Tal es el grado de convencimiento, que Raúl se ha traído a sus dos hijos mayores a Anfield. Él debutará en ese césped esta noche a sus 31 años y necesita sentirse arropado. 'Es un día especial. Siento a mi familia cerca, a la afición y a todos los que estarán siguiéndolo por la tele. La atmósfera que rodea este estadio es de fútbol y tenemos que hacer algo grande', prosigue el 7.

El ejemplo de Raúl ha sido copiado a pies juntillas por el madridismo, necesitado de batallas épicas como las de antaño. Los directivos desembarcan del avión con familiares por doquier. Ellos saben también que puede ser su última aparición como dirigentes en un estadio mítico.

Las mujeres y novias de los futbolistas pasean por Mathew Street en busca de tiendas de tronío y los aficionados, hasta 3.000, (de un equipo que carece de tradición viajera) hacen por conquistar la taberna de The Cavern. 'Este ambiente de Liverpool va a hacer que lo mejor del Madrid salga adelante', suspira Raúl.

En el vestuario, se mira con adoración a su capitán. El entrenamiento no comenzó hasta que el 7 no pisó el verde. Juande se ha traído a 20 jugadores, también algo poco usual, y sólo contempla en su mente una variante en la izquierda. Esta vez dejará en su cuaderno un presunto ataque de entrenador como en el derbi y hasta parece arrinconar la partida de ajedrez que comenzó con Benítez en el Bernabéu.

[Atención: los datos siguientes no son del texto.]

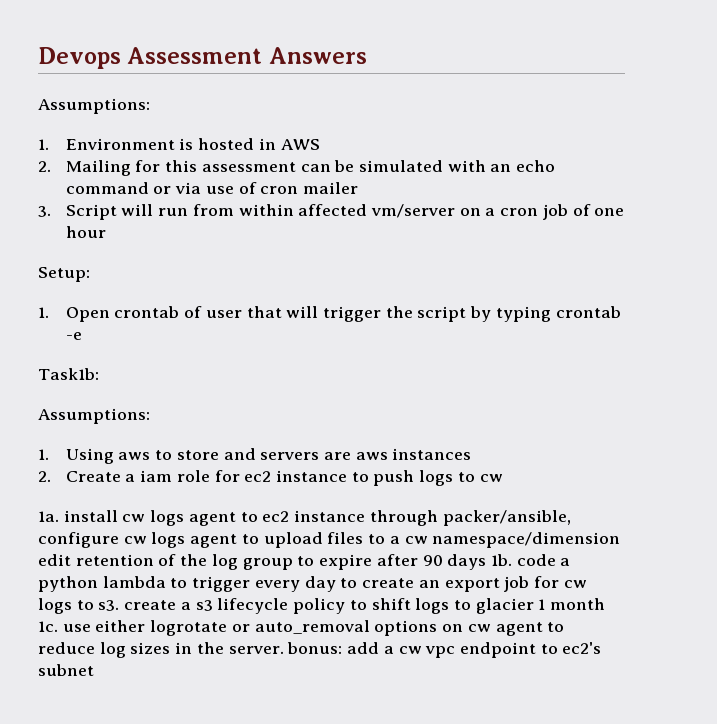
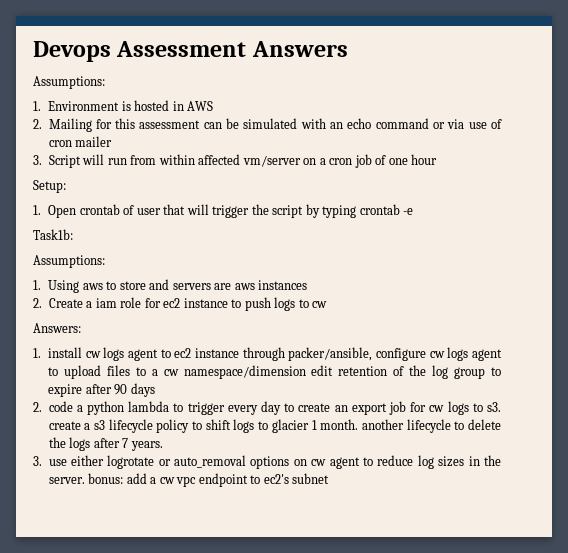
- 1a. install cw logs agent to ec2 instance through packer/ansible, configure cw logs agent to upload files to a cw namespace/dimension edit retention of the log group to expire after 90 days 1b. code a python lambda to trigger every day to create an export job for cw logs to s3. create a s3 lifecycle policy to shift logs to glacier 1 month 1c. use either logrotate or auto_removal options on cw agent to reduce log sizes in the server. bonus:
+ Answers:
+ 1. install cw logs agent to ec2 instance through packer/ansible, configure cw logs agent to upload files to a cw namespace/dimension edit retention of the log group to expire after 90 days
+ 2. code a python lambda to trigger every day to create an export job for cw logs to s3. create a s3 lifecycle policy to shift logs to glacier 1 month. another lifecycle to delete the logs after 7 years.
+ 3. use either logrotate or auto_removal options on cw agent to reduce log sizes in the server. bonus:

'El once del Liverpool me preocupa poco. Sé que mis hombres van a darlo todo y salga quien salga lo hará perfecto'. Pero el subconsciente delata a ambos técnicos. Por la mañana, Benítez decía: 'El once del Madrid no me preocupa, sólo pienso en mi equipo y no jugaremos en función de ellos'. Así que, aunque lo intenten maquillar, la partida sigue en juego. En esa duda que dice tener Juande, Sneijder y Marcelo se juegan un puesto en la media, aunque el holandés parte con ventaja por su disparo.

La fortaleza de Mellwood

Sólo dos kilómetros al Este de Anfield, Benítez ultima su estrategia en su fortaleza de Mellwood. Dice uno de sus jugadores que en estos dos últimos días ha devorado una y otra vez el derbi del sábado.

Benítez tiene la eliminatoria en su mente y no deja a la improvisación el más mínimo detalle. '¿A quién habrá que vigilar? Habrá que vigilar a Raúl, a Higuaín, a Robben... y hasta a Chendo', respondía el técnico red en rueda de prensa.

Mientras los periodistas más veteranos de Liverpool hacen cábalas con la alineación, ellos cuentan que Torres no jugará de inicio por su lesión 'Otra lesión sería el cierre de la temporada', dicen, y que Riera es baja, y nadie se moje por su equipo. 'Con Gerrard, ya tendrán suficiente', dice un portero sexagenario en la verja que da acceso a Anfield. Y concluye amenazante: 'El fútbol es gran parte de leyendas del pasado que no ganan partidos, pero mirar a The Kop cuando ruge, hace que los puedas perder'.

Benítez, por si acaso, incitó aún más a una afición sumisa a sus planteamientos, para que el Real Madrid, que debuta en este escenario, recuerde para siempre el fervor de Anfield y sabe que es una baza que pocos equipos poseen: 'Quiero que Anfield sea fundamental; espero que al final del partido los jugadores del Madrid digan que les ha afectado el ambiente'.